## Task requirements
Pick each line containing the word "style" out of the data below.

## Input data
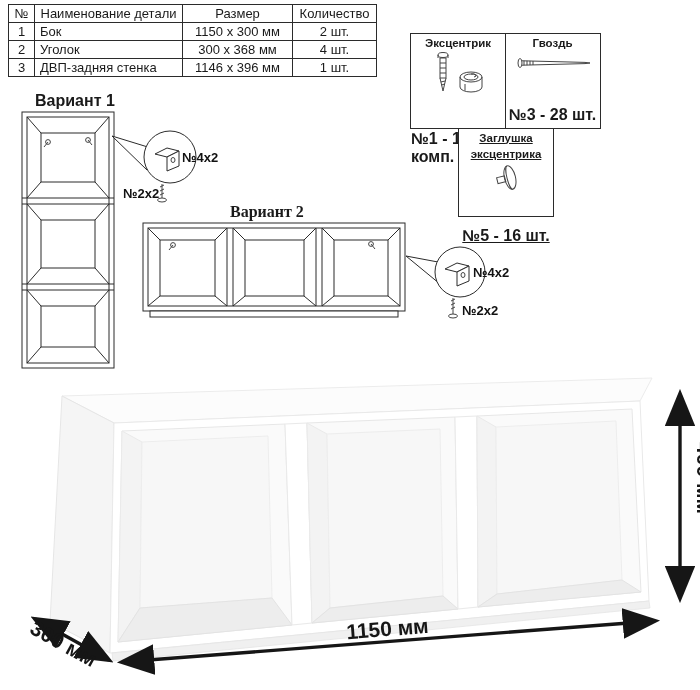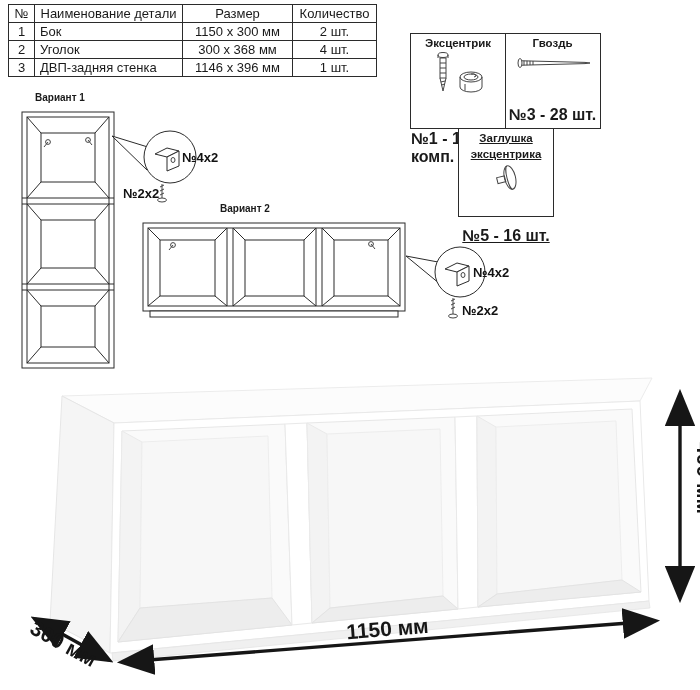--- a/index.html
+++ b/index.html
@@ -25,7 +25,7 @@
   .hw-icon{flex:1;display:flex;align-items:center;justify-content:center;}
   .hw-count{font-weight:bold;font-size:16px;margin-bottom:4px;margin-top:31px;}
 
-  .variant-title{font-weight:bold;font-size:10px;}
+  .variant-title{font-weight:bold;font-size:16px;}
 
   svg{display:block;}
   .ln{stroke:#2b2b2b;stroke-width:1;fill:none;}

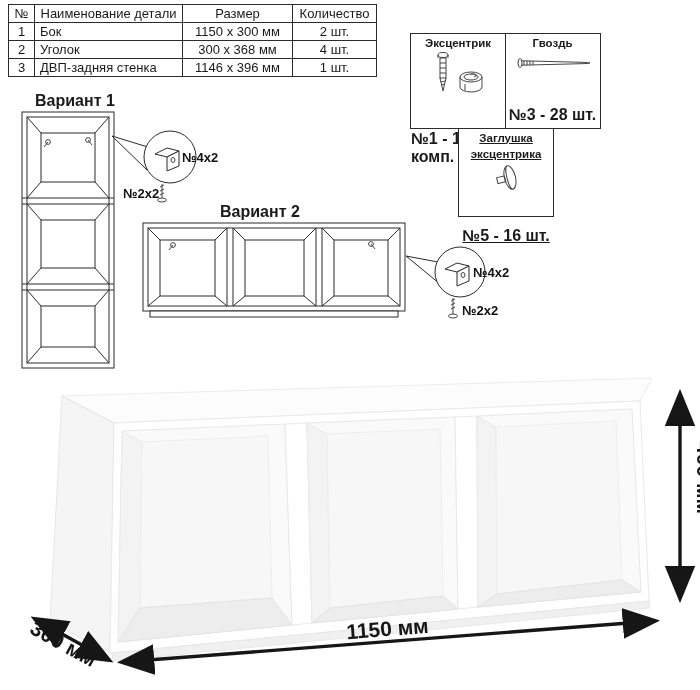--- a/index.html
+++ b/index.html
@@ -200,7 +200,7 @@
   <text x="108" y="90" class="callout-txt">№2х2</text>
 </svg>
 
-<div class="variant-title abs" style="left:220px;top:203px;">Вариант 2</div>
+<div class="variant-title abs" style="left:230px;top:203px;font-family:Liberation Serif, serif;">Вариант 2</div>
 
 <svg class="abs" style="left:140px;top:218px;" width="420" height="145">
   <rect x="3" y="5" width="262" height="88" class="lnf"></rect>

## Exercise output
-<div class="variant-title abs" style="left:220px;top:203px;">Вариант 2</div>
+<div class="variant-title abs" style="left:230px;top:203px;font-family:Liberation Serif, serif;">Вариант 2</div>
 <svg class="abs" style="left:140px;top:218px;" width="420" height="145">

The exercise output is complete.